Code-named "Neptune", it was introduced on 30 November 1991. The Model 600 used the KA66A CPU module, which contained an 83.33 MHz (12 ns cycle time) NVAX microprocessor accompanied by an external 2 MB B-cache (L2 cache) and may have one to six such modules. The NVAX was connected to the NEXMI ASIC via the NDAL bus, a 64-bit address data multiplexed system bus clocked at 27.78 MHz (36 ns cycle time).
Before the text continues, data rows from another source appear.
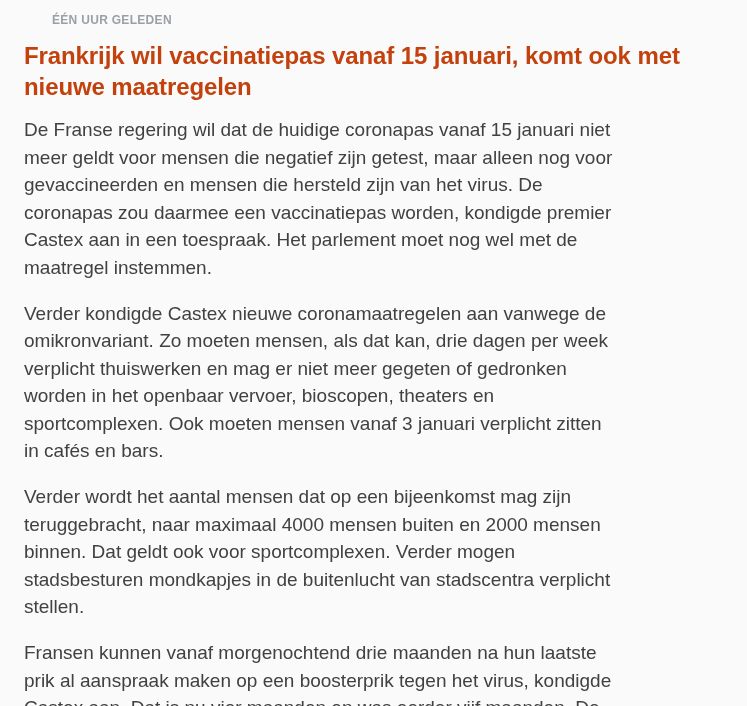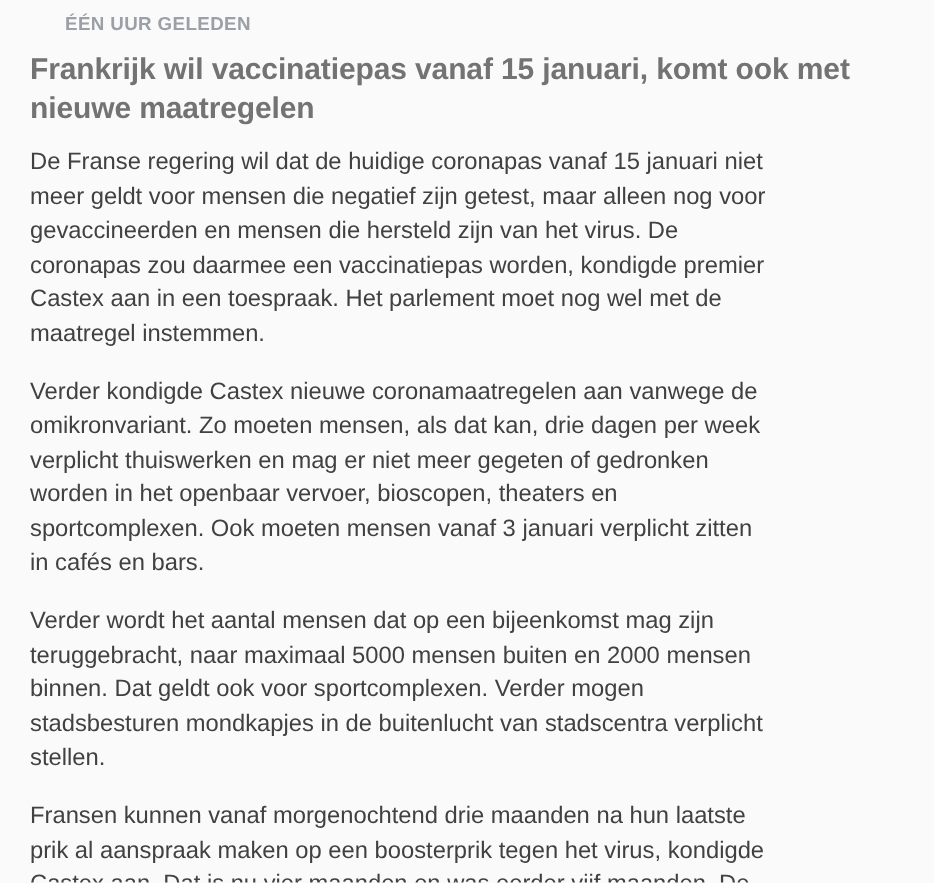"ÉÉN UUR GELEDEN" .timestamp { font-size: 15px -> 12px }
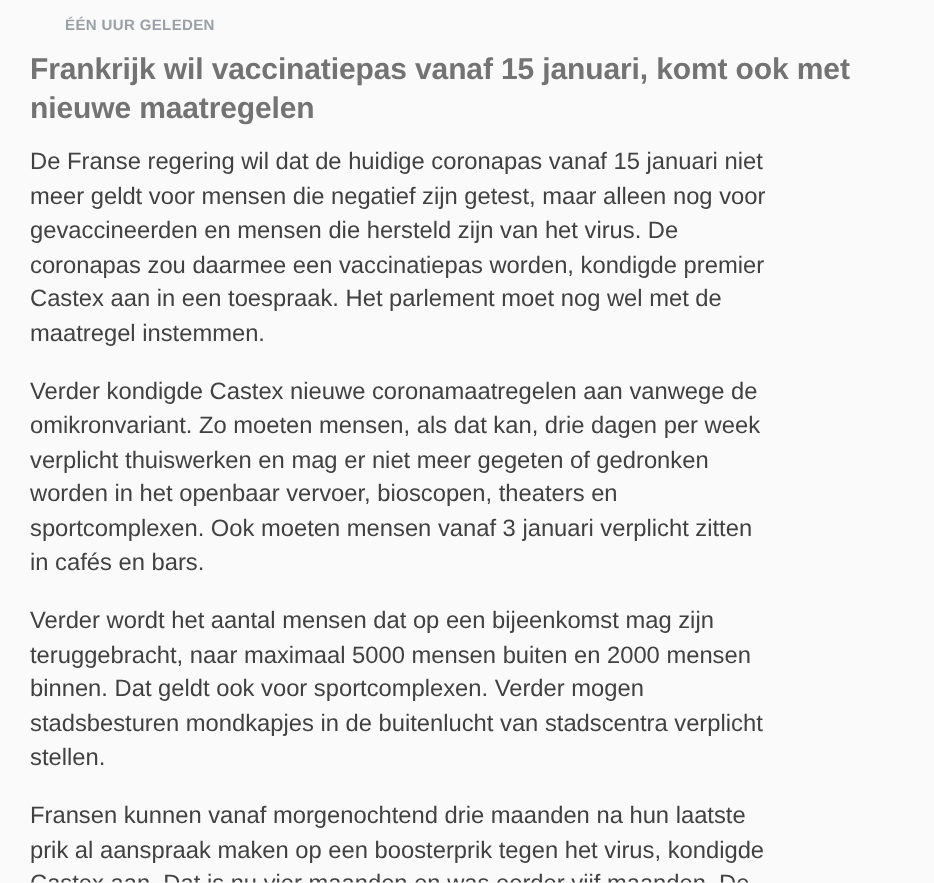"Frankrijk wil vaccinatiepas vanaf 15" h1.article-title { color: #737373 -> #c2410c }
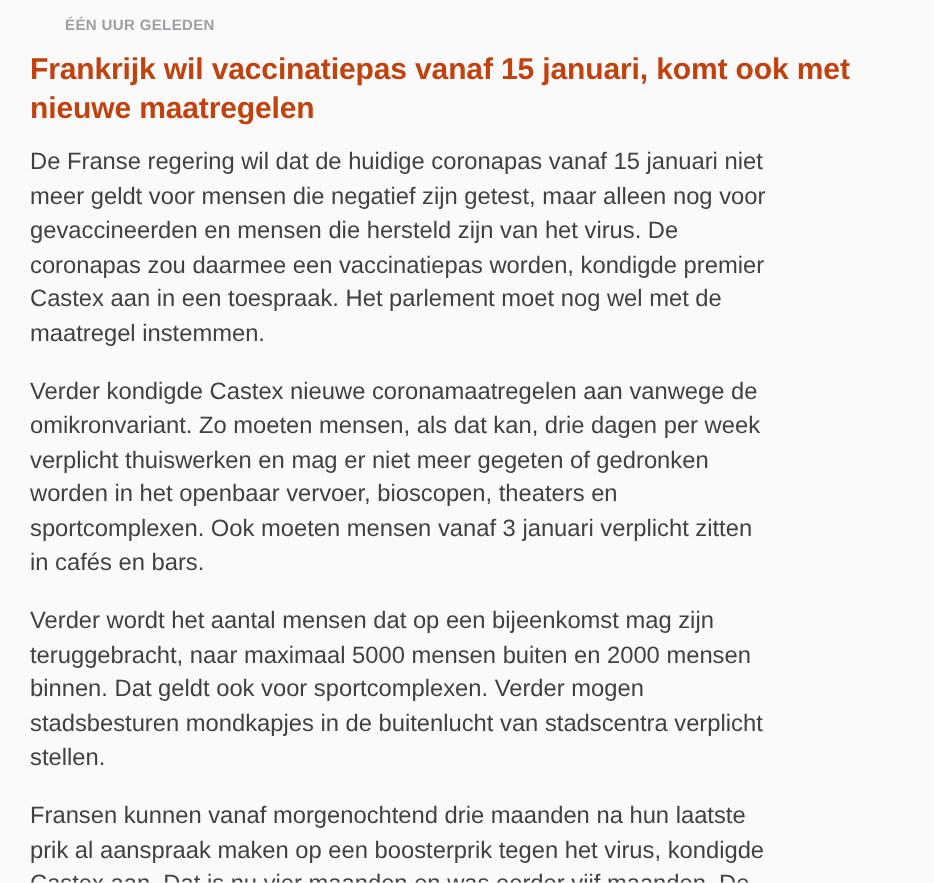"Verder wordt het aantal mensen" p.article-paragraph { text: 5000 -> 4000 }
The NEXMI ASIC interfaced the NVAX to the XMI2 bus, by providing functions such as the translation of NDAL bus commands to XMI bus commands. It also implemented the ROMBUS used by supporting devices on the CPU module such as the console. The NEXMI was a semi-custom ASIC fabricated in Digital's CMOS-3 CMOS process. It contained 0.25 million transistors on a 0.595 by 0.586 inch die packaged in a custom 339-pin ceramic pin grid array (CPGA). The system supported a maximum of 1 GB of memory.